Patricia Anne Pryce (née Nutting; born 4 January 1942) is an English former hurdler who competed at the 1960, 1964 and 1968 summer Olympics.

== Biography ==
Nutting finished second behind Carole Quinton in the 80 metres hurdles event at the 1958 WAAA Championships and then third behind Mary Bignal the following year at the 1959 WAAA Championships and third behind Quinton in 1960.

At the 1960 Olympic Games in Rome, she represented Great Britain in the 80 metres hurdles event.

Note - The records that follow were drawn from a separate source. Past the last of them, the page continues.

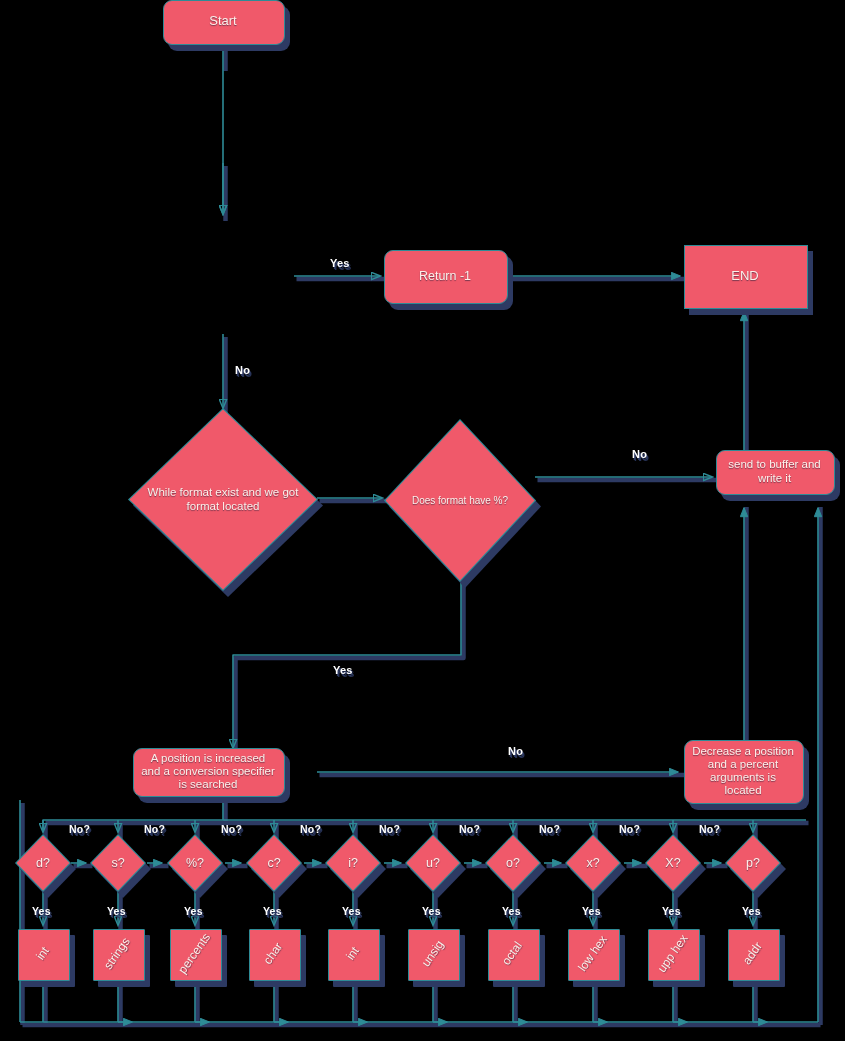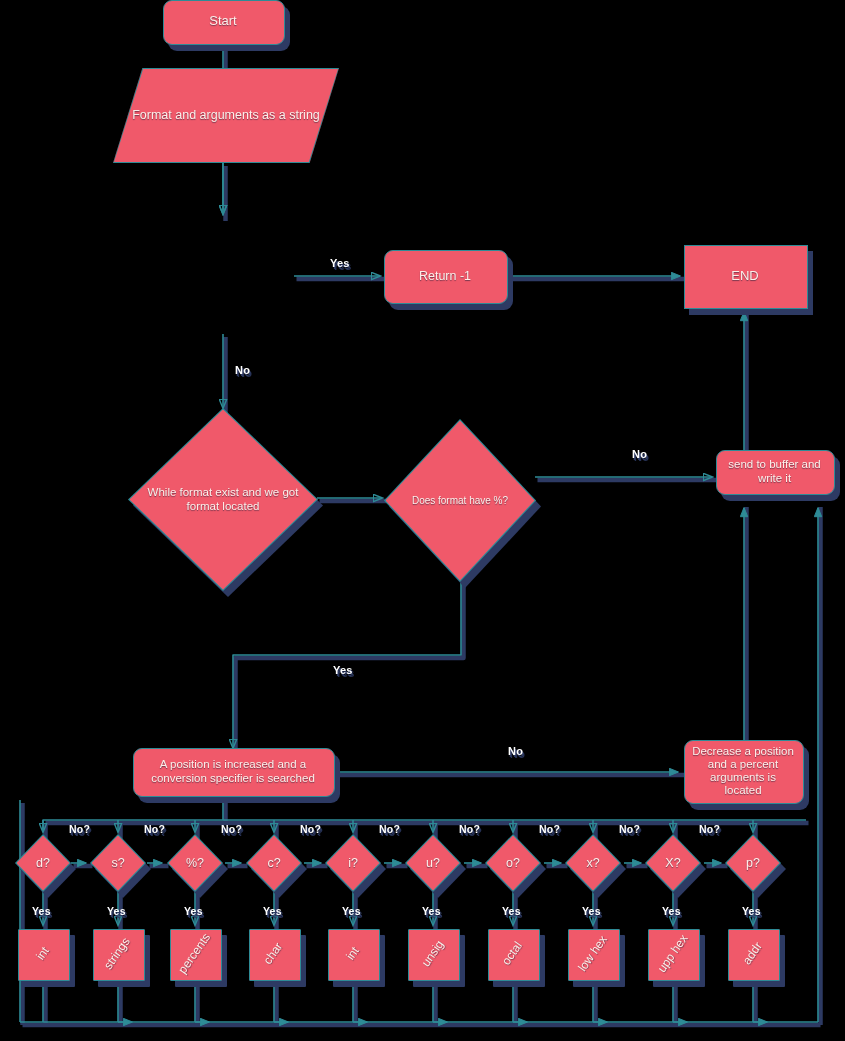--- a/index.html
+++ b/index.html
@@ -246,29 +246,20 @@
     </g>
   </svg>
 
   <div class="node rrect" style="left:163px;top:0px;width:120px;height:43px;">
     <div class="shape"></div>
     <div class="lbl" style="font-size:13px;">
         <span>Start</span>
       </div>
   </div>
 
-  <div class="node para" style="left:113px;top:68px;width:226px;height:95px;">
-    <div class="shape" style="filter:drop-shadow(5px 6px 0 #2D3A63);">
-      <div class="outline"></div>
-      <div class="inner"></div>
-    </div>
-    <div class="lbl" style="font-size:12.5px;">
-        <span>Format and arguments as a string</span>
-      </div>
-  </div>
 
 
   <div class="node rrect" style="left:384px;top:250px;width:122px;height:52px;">
     <div class="shape"></div>
     <div class="lbl" style="font-size:12.5px;">
         <span>Return -1</span>
       </div>
   </div>
 
   <div class="node srect" style="left:684px;top:245px;width:122px;height:62px;">
@@ -300,21 +291,21 @@
       </div>
   </div>
 
   <div class="node rrect" style="left:716px;top:450px;width:117px;height:43px;">
     <div class="shape"></div>
     <div class="lbl" style="font-size:11.5px;">
         <span>send to buffer and write it</span>
       </div>
   </div>
 
-  <div class="node rrect" style="left:133px;top:748px;width:200px;height:47px;padding-left:30px;">
+  <div class="node rrect" style="left:133px;top:748px;width:150px;height:47px;padding-left:30px;">
     <div class="shape"></div>
     <div class="lbl" style="font-size:11.5px;">
         <span>A position  is increased and a conversion specifier is searched</span>
       </div>
   </div>
 
   <div class="node rrect" style="left:684px;top:740px;width:118px;height:62px;">
     <div class="shape"></div>
     <div class="lbl" style="font-size:11.5px;">
         <span>Decrease a position and a percent arguments is located</span>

A WAAA title eluded her until she became the national 200 metres hurdles champion after winning the British WAAA Championships title at the 1961 WAAA Championships. The longer distance suited her and she retained the title at the 1962 WAAA Championships.

Later that year, Nutting represented England in the 80 metres hurdles and long jump at the 1962 British Empire and Commonwealth Games in Perth, Western Australia. At the 1963 WAAA Championships, Nutting won three titles, all over the hurdles at distances of 80, 100 and 200 metres.

Nutting married frederick Pryce in early 1964 and competed under her married name thereafter and she duly retained both the 80 and 100 metres title at the 1964 WAAA Championships.

Pryce competed in the 80 metres hurdles in the 1966 British Empire and Commonwealth Games in Kingston, Jamaica.

Pryce won her eighth and last WAAA Championships title in the 80 metres hurdles at 1968 WAAA Championships.